[[ Input material open ]]
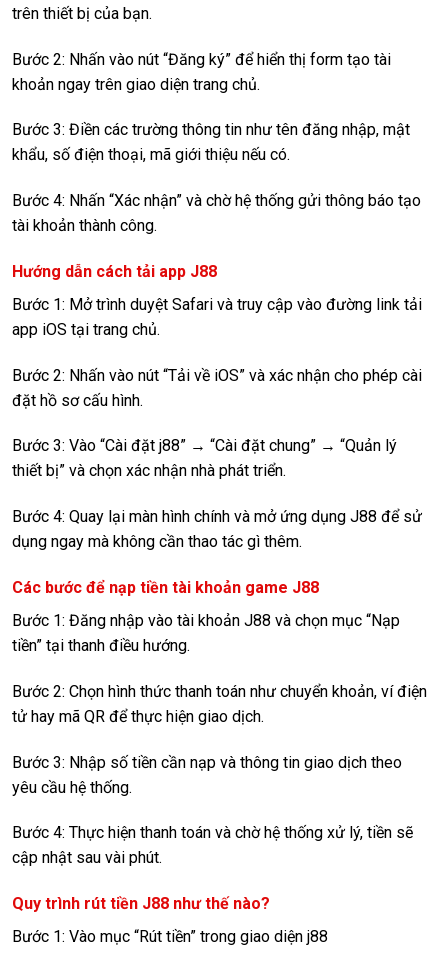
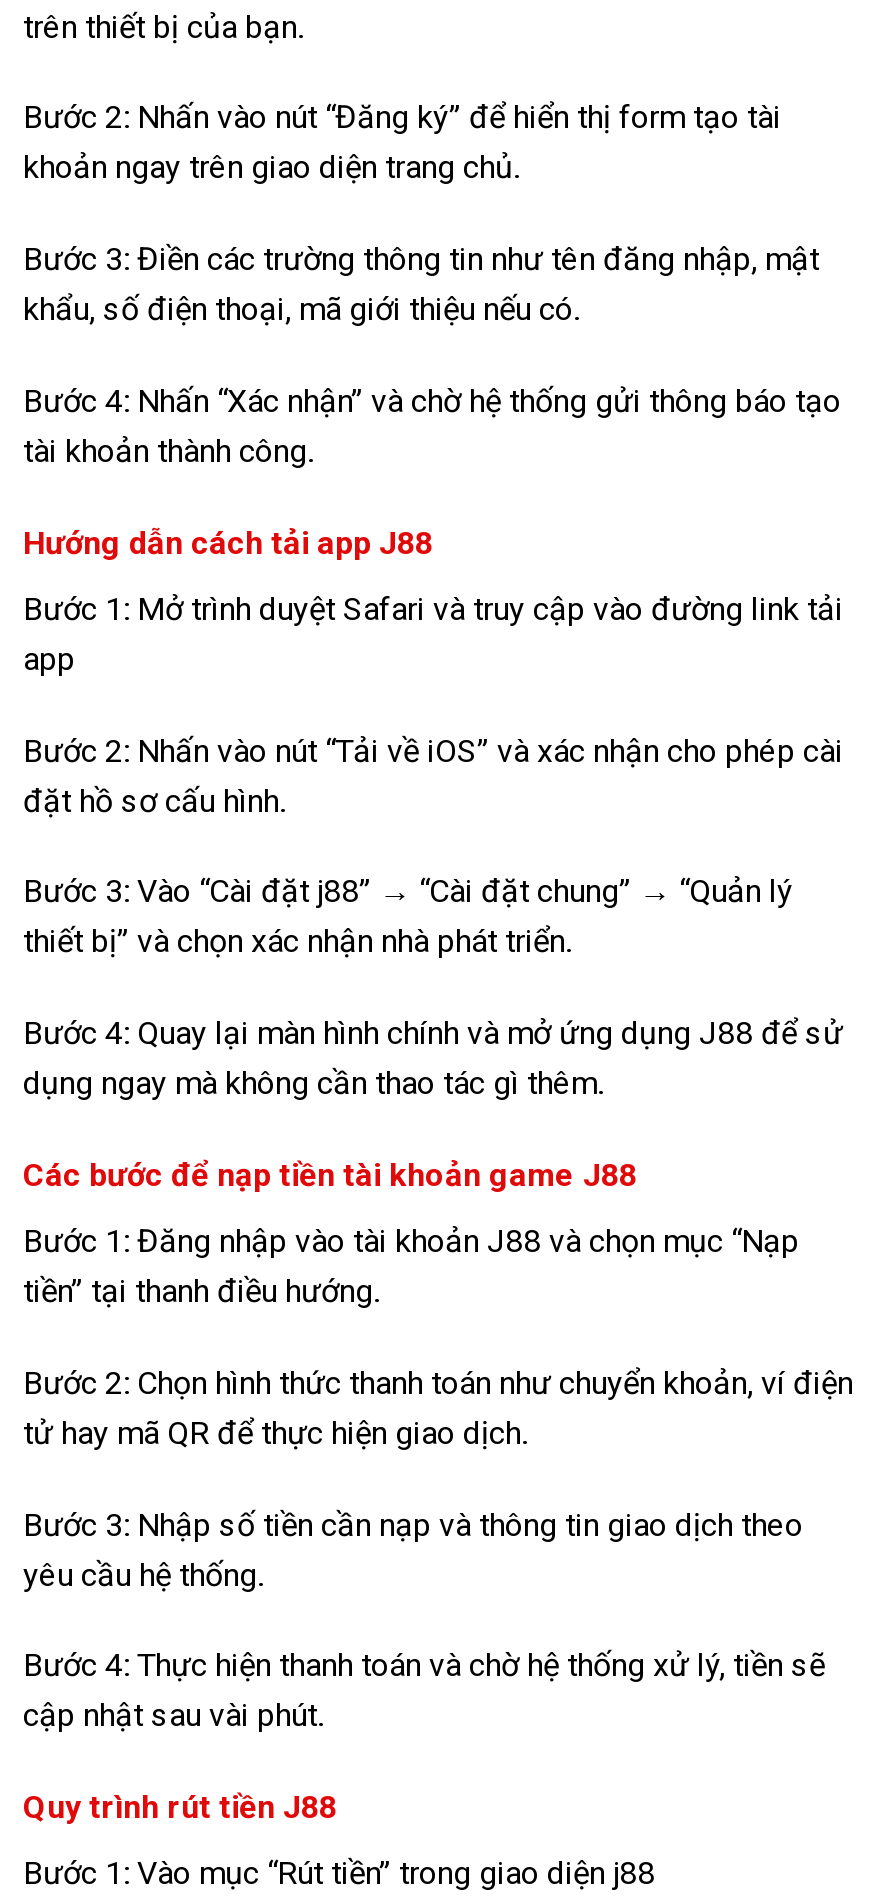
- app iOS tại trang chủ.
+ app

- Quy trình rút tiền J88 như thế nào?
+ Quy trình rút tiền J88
[[ Input material closed ]]
[[ Input material open ]]
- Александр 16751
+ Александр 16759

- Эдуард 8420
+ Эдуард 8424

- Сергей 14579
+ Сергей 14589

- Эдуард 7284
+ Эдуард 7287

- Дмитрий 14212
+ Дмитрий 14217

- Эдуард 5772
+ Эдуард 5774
[[ Input material closed ]]
[[ Input material open ]]
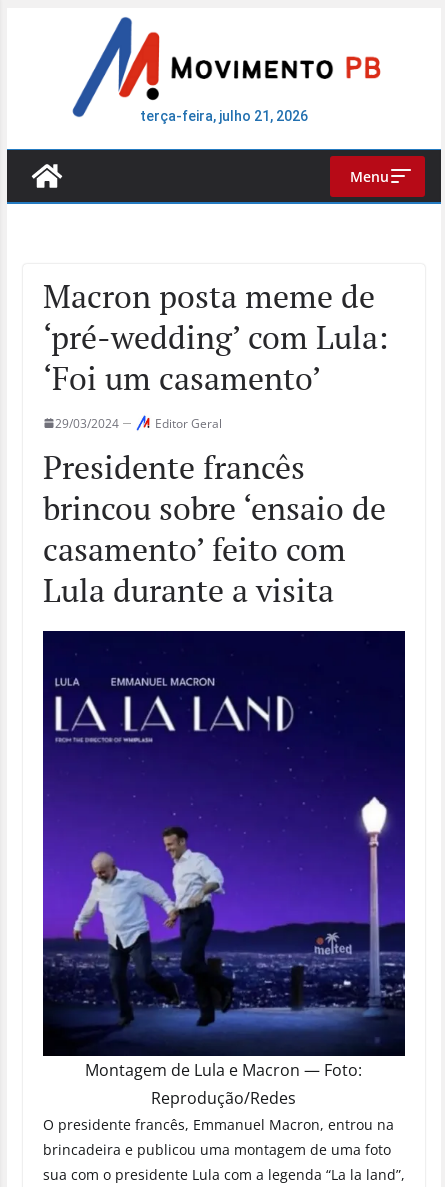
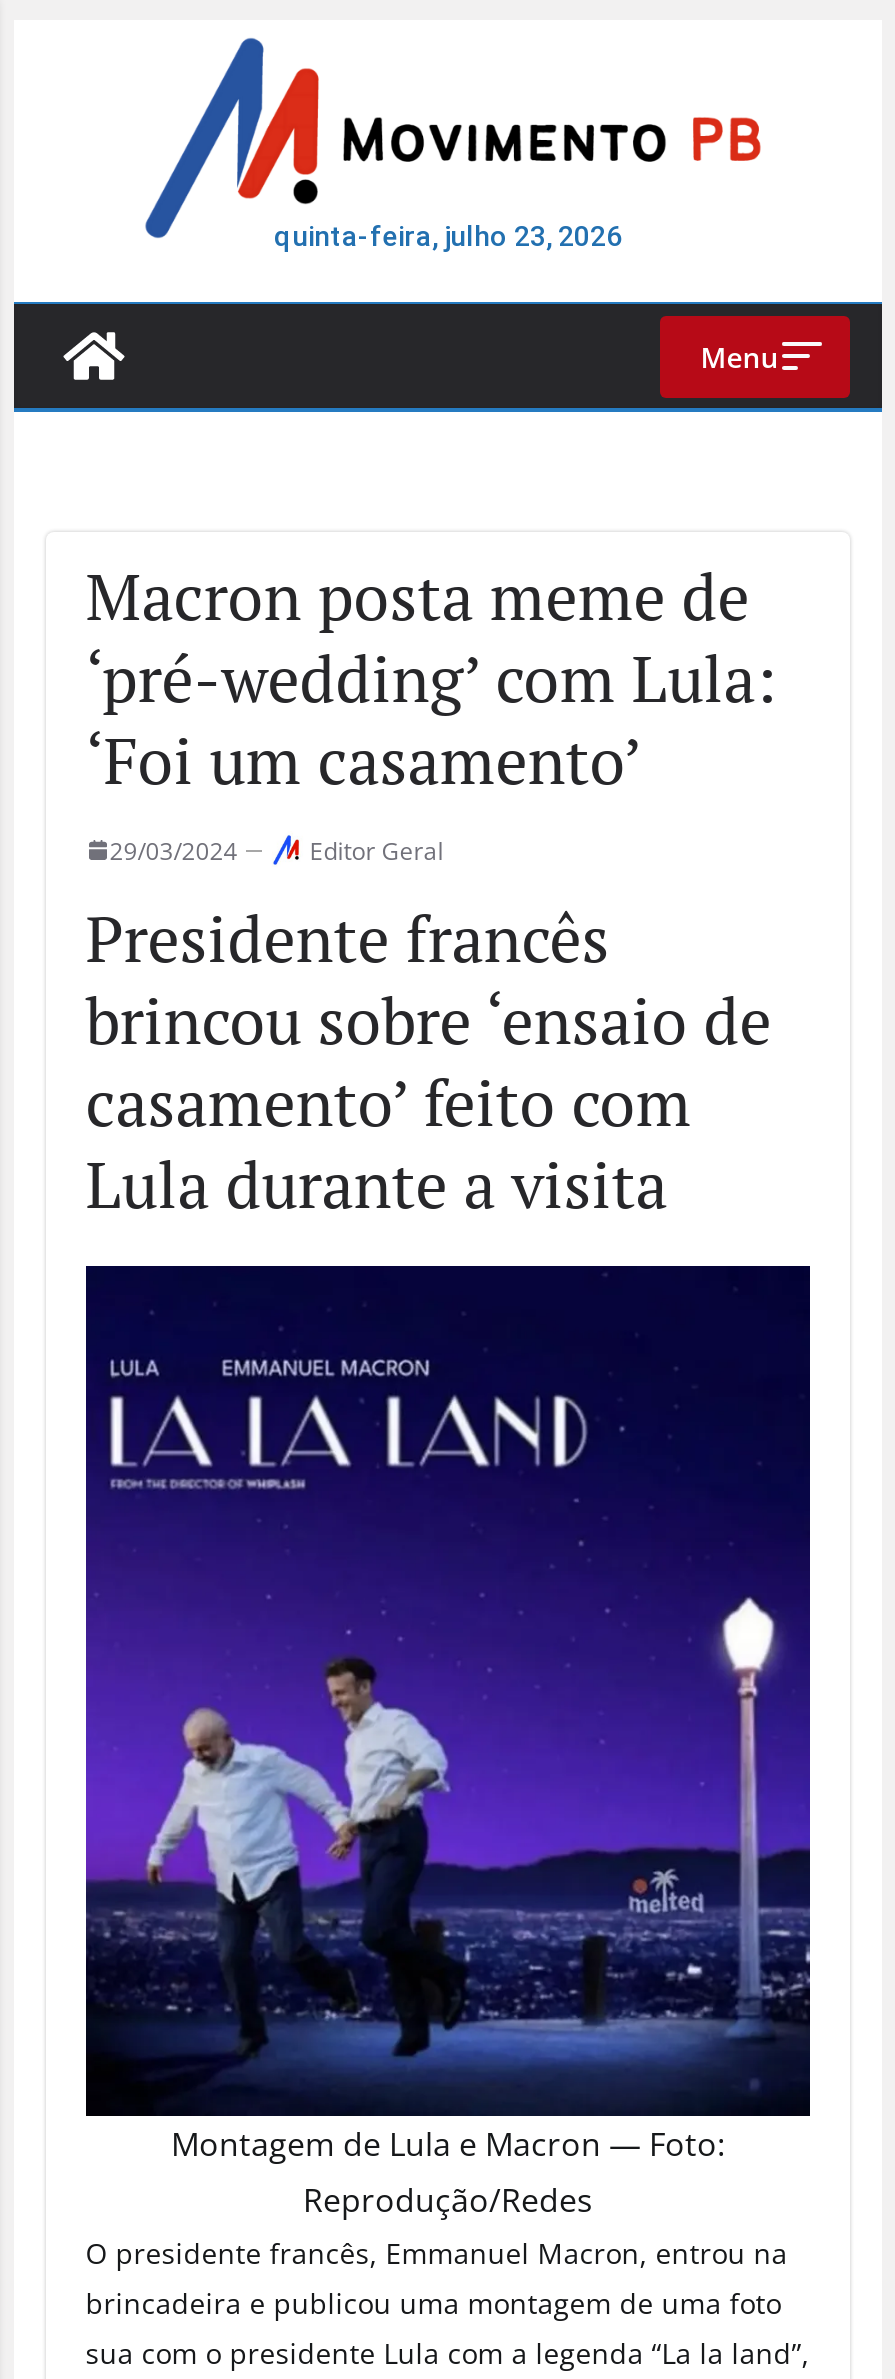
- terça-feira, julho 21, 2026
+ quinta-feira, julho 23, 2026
[[ Input material closed ]]
__Work to complete__.
Starting from the records above, filter out all lines except those containing the word "feira".

__Reply__.
- terça-feira, julho 21, 2026
+ quinta-feira, julho 23, 2026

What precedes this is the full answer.